START Information
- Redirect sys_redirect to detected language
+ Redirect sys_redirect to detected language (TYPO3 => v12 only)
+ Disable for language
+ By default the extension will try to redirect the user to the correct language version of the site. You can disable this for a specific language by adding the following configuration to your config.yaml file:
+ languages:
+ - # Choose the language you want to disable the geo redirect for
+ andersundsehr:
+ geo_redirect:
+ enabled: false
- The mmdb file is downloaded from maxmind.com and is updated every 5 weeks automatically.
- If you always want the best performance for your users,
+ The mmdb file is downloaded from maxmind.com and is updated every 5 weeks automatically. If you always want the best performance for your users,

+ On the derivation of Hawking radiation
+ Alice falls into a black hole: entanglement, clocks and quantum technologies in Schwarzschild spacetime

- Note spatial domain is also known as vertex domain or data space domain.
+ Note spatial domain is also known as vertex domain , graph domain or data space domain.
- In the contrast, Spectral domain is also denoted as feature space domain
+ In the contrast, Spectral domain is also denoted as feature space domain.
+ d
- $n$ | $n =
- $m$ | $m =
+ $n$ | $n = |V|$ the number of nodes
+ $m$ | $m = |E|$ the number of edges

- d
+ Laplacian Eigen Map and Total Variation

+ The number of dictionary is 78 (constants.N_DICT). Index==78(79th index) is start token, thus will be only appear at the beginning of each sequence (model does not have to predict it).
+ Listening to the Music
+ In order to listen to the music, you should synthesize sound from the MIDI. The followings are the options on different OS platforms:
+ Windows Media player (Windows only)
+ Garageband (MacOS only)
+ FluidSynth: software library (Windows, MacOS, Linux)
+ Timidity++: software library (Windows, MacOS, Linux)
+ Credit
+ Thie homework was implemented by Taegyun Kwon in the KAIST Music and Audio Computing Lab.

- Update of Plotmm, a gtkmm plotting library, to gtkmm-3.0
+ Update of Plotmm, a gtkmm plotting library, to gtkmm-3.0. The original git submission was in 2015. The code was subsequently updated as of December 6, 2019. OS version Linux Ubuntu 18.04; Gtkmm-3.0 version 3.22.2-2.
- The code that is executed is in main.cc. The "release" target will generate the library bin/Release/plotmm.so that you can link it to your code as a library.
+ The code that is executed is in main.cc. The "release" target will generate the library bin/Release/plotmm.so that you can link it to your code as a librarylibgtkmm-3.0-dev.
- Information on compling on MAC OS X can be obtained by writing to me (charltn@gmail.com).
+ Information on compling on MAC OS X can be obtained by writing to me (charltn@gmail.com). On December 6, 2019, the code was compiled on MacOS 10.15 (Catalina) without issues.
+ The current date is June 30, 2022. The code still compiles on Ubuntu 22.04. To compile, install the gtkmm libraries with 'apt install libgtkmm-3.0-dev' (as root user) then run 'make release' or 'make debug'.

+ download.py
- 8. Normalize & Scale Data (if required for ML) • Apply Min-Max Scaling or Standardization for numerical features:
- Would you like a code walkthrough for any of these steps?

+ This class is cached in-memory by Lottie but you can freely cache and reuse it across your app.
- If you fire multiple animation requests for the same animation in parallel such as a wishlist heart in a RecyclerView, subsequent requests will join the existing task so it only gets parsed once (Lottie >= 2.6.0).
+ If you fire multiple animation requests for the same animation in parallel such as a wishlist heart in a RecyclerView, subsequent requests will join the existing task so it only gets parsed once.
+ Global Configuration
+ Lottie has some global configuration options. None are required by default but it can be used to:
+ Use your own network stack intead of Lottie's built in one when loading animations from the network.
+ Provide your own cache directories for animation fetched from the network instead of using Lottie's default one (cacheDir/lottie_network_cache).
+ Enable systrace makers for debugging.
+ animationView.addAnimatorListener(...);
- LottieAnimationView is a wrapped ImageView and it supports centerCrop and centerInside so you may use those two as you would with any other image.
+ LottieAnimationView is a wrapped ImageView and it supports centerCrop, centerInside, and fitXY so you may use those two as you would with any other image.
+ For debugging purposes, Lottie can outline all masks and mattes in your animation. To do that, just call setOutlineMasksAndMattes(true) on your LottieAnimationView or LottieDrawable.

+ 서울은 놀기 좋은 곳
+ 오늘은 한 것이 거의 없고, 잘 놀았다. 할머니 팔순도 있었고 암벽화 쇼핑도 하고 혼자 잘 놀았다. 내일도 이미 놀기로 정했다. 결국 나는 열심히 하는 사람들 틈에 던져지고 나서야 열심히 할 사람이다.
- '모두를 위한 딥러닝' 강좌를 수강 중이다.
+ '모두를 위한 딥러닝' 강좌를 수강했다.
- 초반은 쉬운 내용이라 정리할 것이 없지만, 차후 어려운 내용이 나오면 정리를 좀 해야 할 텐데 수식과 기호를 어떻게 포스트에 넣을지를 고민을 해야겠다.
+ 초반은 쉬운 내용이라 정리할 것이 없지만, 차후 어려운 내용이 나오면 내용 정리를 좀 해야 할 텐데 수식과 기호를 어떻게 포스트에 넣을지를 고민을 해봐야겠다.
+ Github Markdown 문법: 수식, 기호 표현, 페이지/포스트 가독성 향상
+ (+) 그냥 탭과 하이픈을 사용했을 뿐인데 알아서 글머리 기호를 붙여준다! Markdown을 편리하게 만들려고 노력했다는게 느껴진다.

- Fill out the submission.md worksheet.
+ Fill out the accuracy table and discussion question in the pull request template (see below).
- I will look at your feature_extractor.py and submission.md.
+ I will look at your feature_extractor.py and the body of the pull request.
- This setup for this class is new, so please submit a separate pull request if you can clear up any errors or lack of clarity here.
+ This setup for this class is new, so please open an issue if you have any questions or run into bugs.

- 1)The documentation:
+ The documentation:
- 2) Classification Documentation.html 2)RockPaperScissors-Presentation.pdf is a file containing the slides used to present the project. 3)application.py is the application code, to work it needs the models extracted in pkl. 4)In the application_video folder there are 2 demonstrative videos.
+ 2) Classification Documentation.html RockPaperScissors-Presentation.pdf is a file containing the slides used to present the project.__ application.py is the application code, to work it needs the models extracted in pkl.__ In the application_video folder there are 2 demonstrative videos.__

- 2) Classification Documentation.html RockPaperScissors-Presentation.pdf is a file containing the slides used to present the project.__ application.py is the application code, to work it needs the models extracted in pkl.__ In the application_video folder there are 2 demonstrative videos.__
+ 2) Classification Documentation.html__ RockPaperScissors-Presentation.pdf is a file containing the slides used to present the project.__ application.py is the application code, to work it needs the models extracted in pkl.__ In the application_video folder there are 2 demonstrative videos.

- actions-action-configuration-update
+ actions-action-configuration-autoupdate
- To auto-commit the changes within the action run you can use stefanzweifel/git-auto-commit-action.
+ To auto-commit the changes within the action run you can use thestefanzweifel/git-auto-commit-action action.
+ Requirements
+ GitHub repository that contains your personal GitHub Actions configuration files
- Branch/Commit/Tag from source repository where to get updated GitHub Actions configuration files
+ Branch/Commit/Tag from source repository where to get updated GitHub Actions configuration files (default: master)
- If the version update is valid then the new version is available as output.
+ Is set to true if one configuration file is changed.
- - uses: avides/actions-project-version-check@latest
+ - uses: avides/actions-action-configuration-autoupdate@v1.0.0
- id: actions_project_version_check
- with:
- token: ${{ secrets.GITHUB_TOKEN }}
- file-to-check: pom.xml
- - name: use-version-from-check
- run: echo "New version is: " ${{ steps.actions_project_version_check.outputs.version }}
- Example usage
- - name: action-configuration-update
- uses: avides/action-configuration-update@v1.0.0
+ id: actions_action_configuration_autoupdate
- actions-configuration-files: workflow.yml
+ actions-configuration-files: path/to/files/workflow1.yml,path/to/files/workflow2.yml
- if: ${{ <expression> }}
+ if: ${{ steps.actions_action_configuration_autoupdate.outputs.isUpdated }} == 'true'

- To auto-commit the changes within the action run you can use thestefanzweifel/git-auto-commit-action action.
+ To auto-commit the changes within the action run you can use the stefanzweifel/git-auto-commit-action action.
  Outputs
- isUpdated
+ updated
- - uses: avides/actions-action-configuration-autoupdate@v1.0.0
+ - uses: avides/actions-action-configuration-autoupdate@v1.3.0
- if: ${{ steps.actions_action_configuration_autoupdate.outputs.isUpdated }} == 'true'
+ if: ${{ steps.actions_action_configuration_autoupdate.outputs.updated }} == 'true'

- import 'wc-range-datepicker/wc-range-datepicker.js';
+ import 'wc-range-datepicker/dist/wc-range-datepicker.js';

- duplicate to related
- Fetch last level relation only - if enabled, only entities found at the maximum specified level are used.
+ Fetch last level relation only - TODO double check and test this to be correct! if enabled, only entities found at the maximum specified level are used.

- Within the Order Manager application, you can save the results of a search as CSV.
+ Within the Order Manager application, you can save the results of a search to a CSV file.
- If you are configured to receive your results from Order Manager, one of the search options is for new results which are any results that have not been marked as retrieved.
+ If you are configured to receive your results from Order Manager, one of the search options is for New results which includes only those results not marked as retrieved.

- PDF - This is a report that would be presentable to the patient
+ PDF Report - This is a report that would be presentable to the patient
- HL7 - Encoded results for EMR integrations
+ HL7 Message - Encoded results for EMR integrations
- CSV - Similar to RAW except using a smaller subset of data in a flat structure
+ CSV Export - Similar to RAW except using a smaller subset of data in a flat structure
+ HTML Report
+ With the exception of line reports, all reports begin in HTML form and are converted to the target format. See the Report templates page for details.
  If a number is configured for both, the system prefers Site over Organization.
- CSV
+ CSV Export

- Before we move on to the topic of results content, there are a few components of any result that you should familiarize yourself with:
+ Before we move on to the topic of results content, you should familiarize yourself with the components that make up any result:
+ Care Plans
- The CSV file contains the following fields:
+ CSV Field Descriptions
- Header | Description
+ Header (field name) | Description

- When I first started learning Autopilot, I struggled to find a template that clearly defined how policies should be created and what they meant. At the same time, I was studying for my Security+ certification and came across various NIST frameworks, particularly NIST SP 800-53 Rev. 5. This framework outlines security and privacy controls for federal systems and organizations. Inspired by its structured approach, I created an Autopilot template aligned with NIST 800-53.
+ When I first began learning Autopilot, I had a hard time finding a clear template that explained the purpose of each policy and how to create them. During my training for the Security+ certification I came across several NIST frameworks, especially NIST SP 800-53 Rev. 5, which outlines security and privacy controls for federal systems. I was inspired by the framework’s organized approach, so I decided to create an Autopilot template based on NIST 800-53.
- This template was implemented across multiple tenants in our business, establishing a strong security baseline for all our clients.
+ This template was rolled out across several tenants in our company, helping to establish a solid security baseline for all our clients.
END Information
Problem details: Please filter the entries for the word "centerCrop" and copy the lines that have it.

Task answer:
- LottieAnimationView is a wrapped ImageView and it supports centerCrop and centerInside so you may use those two as you would with any other image.
+ LottieAnimationView is a wrapped ImageView and it supports centerCrop, centerInside, and fitXY so you may use those two as you would with any other image.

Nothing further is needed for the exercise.